Mt Eliza House is an inspiring house located in Melbourne, Australia, designed in 2020 by Bent Architecture.
Australians are living longer and enjoying health and fitness long into their retirement, so isn’t it time we created homes to support and enable this growing demographic? One of our passions here at Bent Architecture is designed for aging in place. With empathetic design strategies, we can enable people to live independently well into their senior years in a home they love and feel comfortable in. As our population ages, designing homes with aging in place and accessible design principles in mind will mean homes won’t have to be retrofitted to help with mobility issues, require a lot of maintenance, or feel overwhelming for elderly owners.
Recently we were given the opportunity to design a home with aging in place at the forefront thanks to two design-loving and passionate clients who were ready to sell up their family home and move closer to Mt Eliza village. Purchasing a smaller block closer to town would allow John and Ann to enjoy the rest of their lives together with a more manageable yard and within just a short walk or drive to the shops. The final piece of their dream would be creating a comfortable, energy-efficient home that would support them for years to come, even as they age.
Saying goodbye to their large garden and leafy outlook would be a challenge for John and Ann, so the design of their new home is conceived as a living space surrounded by greenery. Large windows opening onto the garden retain that sense of nature and the outdoors and it’s easy to forget the home is in an average suburban street. The living areas run the length of the block and open to the north side and the backyard, bringing huge amounts of light into the home. In Ann’s words, the ‘large lounge room window frames a grassy woodland garden where the setting sun bathes indigenous grasses and trees in iridescence.’ A courtyard in the center of the home enhances the feeling of being surrounded by nature and is a perfect spot for some of the ferns John and Ann brought from their previous house.
Another key to the sense that their new home is surrounded by a garden was the decision to do away with a front fence and instead run the garden right out onto the nature strip. This sets the home apart in the street and allows Ann and John to enjoy their passion for gardening and restoring the indigenous vegetation to the site. Combined with generous windows in the front of the home, long vistas through the grassy woodland surround John and Ann in their creation. A neighbor even refers to the couple as ‘John and Ann with the beautiful garden.’
‘The crafting of this home and its indigenous garden was our way of bringing soul to an urban setting and interpreting our long-established lifestyle’, Ann explains. ‘For us, the new home breaks down the barrier between traditional habitation and the natural world. In our older years, this property provides great solace.’

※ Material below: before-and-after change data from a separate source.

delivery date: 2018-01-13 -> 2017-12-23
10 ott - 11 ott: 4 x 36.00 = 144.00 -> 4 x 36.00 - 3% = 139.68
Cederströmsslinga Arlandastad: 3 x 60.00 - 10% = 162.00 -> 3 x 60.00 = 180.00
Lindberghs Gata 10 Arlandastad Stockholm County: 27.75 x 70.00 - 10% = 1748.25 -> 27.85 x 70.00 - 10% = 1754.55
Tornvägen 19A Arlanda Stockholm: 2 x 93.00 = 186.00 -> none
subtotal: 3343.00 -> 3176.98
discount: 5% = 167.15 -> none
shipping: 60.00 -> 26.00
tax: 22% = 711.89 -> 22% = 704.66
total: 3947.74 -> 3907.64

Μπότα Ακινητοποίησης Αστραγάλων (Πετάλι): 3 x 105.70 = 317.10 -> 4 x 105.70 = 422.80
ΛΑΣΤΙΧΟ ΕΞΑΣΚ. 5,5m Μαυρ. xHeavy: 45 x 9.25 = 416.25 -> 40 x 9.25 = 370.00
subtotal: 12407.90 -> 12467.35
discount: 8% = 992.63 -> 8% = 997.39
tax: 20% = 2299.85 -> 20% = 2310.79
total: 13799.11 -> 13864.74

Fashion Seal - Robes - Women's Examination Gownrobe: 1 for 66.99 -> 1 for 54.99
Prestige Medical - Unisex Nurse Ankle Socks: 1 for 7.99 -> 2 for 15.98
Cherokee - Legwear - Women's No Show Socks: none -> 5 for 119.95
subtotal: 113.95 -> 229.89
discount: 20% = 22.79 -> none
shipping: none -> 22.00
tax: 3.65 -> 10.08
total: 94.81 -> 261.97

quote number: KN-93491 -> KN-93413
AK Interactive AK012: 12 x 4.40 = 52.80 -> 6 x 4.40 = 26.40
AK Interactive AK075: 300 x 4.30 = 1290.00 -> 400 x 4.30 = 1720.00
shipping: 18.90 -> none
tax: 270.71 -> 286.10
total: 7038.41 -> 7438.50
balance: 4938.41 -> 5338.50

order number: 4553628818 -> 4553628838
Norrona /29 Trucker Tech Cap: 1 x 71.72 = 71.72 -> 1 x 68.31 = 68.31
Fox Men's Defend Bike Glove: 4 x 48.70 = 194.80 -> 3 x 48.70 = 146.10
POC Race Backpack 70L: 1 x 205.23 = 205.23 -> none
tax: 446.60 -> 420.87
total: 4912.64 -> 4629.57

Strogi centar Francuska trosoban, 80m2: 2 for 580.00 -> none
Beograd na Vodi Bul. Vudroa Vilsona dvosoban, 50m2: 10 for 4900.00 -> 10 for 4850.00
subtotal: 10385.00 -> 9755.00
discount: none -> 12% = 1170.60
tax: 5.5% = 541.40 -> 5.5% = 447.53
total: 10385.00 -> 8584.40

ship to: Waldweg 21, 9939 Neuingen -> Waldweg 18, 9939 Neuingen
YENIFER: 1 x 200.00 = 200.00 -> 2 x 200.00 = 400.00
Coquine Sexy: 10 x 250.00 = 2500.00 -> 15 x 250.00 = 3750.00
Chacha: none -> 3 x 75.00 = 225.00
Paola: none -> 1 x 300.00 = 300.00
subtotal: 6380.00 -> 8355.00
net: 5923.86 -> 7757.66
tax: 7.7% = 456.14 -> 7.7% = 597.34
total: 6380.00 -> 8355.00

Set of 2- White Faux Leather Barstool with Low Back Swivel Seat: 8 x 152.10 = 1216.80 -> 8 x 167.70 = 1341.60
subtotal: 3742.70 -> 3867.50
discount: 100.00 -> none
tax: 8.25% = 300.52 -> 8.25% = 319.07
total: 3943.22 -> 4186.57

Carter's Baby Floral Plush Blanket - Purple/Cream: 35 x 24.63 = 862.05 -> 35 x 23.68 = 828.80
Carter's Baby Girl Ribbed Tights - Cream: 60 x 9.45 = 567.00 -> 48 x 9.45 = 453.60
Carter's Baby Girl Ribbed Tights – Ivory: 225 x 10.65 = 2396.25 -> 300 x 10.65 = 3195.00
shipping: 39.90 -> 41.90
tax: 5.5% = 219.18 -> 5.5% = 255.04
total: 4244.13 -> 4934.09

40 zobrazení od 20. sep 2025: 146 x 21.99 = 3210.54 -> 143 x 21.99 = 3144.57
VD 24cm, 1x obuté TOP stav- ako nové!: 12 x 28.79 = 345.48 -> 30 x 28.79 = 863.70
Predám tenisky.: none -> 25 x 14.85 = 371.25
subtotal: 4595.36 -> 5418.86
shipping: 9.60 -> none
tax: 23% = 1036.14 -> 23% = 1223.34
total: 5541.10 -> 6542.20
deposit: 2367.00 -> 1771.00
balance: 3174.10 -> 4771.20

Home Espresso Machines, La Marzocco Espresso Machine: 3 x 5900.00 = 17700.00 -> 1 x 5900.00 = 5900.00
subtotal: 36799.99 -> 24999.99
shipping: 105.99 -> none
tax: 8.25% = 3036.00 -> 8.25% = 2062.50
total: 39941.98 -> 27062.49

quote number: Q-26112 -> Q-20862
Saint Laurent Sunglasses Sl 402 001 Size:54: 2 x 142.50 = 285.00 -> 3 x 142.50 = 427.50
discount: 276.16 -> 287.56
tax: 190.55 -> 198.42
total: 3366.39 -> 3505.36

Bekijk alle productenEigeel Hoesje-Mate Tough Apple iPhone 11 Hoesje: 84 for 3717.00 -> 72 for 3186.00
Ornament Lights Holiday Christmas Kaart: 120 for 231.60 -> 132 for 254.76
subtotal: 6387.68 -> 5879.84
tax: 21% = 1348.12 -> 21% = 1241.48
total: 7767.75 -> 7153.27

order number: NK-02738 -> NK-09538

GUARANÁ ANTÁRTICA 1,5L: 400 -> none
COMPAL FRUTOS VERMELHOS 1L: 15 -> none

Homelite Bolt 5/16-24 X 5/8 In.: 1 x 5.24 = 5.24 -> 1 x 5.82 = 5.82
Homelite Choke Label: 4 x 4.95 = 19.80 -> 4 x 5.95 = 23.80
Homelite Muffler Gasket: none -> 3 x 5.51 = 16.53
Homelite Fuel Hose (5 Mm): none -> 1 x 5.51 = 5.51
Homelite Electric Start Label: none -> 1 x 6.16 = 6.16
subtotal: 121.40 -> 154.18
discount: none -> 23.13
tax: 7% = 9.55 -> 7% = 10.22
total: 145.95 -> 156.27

A full-height timber screen with a lockable door protects the side of the house, while still letting light and views through. Ann commented that she actually feels safer with the screen in place than she might with a front fence, knowing the rear of the house is inaccessible from the street.
One of the common complaints we hear about downsizing is the fear that there won’t be anywhere for children and grandchildren to stay when they visit. We solved this problem with an additional bedroom, bathroom, and living space tucked upstairs under the roofline of the home. While Ann and John can go about their lives on the ground floor without the need to tackle stairs, guests can enjoy their own space upstairs. Skylights in the roof form even capture beautiful views of the treetops making this a lovely retreat for visiting family and friends.
For accessibility, even with mobility supports, there are no steps or level changes from the carport through to the backyard. All doors are wide enough for wheelchair access and for the external doors we’ve done away with heavy sliding doors and instead, double french doors create equally wide openings but are much easier to open and close. Similarly, the ground floor bathroom acts as an ensuite to both the ground floor bedrooms and is long and wide for easy accessibility.
The home is designed to be low maintenance and with minimal fuss. Built with an eco-friendly brick alternative, Timbercrete externally, it appears much like any other brick veneer home on the street, but with a much smaller carbon footprint. Inside, polished concrete floors are easy to clean and eliminate trip hazards as well as create terrific thermal mass to reduce the home’s energy needs.
Of course, the home is designed to face the sun for passive heating and cooling benefits, but there are active systems at play too which has meant John and Ann have felt comfortable with the indoor temperature year-round. Hydronic heating is hidden in the floor slab to provide a constant stable temperature in the home. Simply opening some doors on opposite sides of the home invites a cooling breeze which is supported by ceiling fans in all rooms. These systems are all powered by rooftop solar panels and battery storage meaning John and Ann are net energy producers and have minimized their reliance on fossil fuels. There’s even a 43,000-litre water tank hidden underground out the back which sustains their household and garden needs.
As John says, he ‘never thought he would live in such a beautiful home.’ We’re proud to help John and Ann create a home they can enjoy for the rest of their lives. A home that is not just beautiful, but supportive of their changing needs as they age. A home they can relax and feel comfortable and confident in. A home where, as they say, they can enjoy ‘sky views through large windows: the moon and stars.’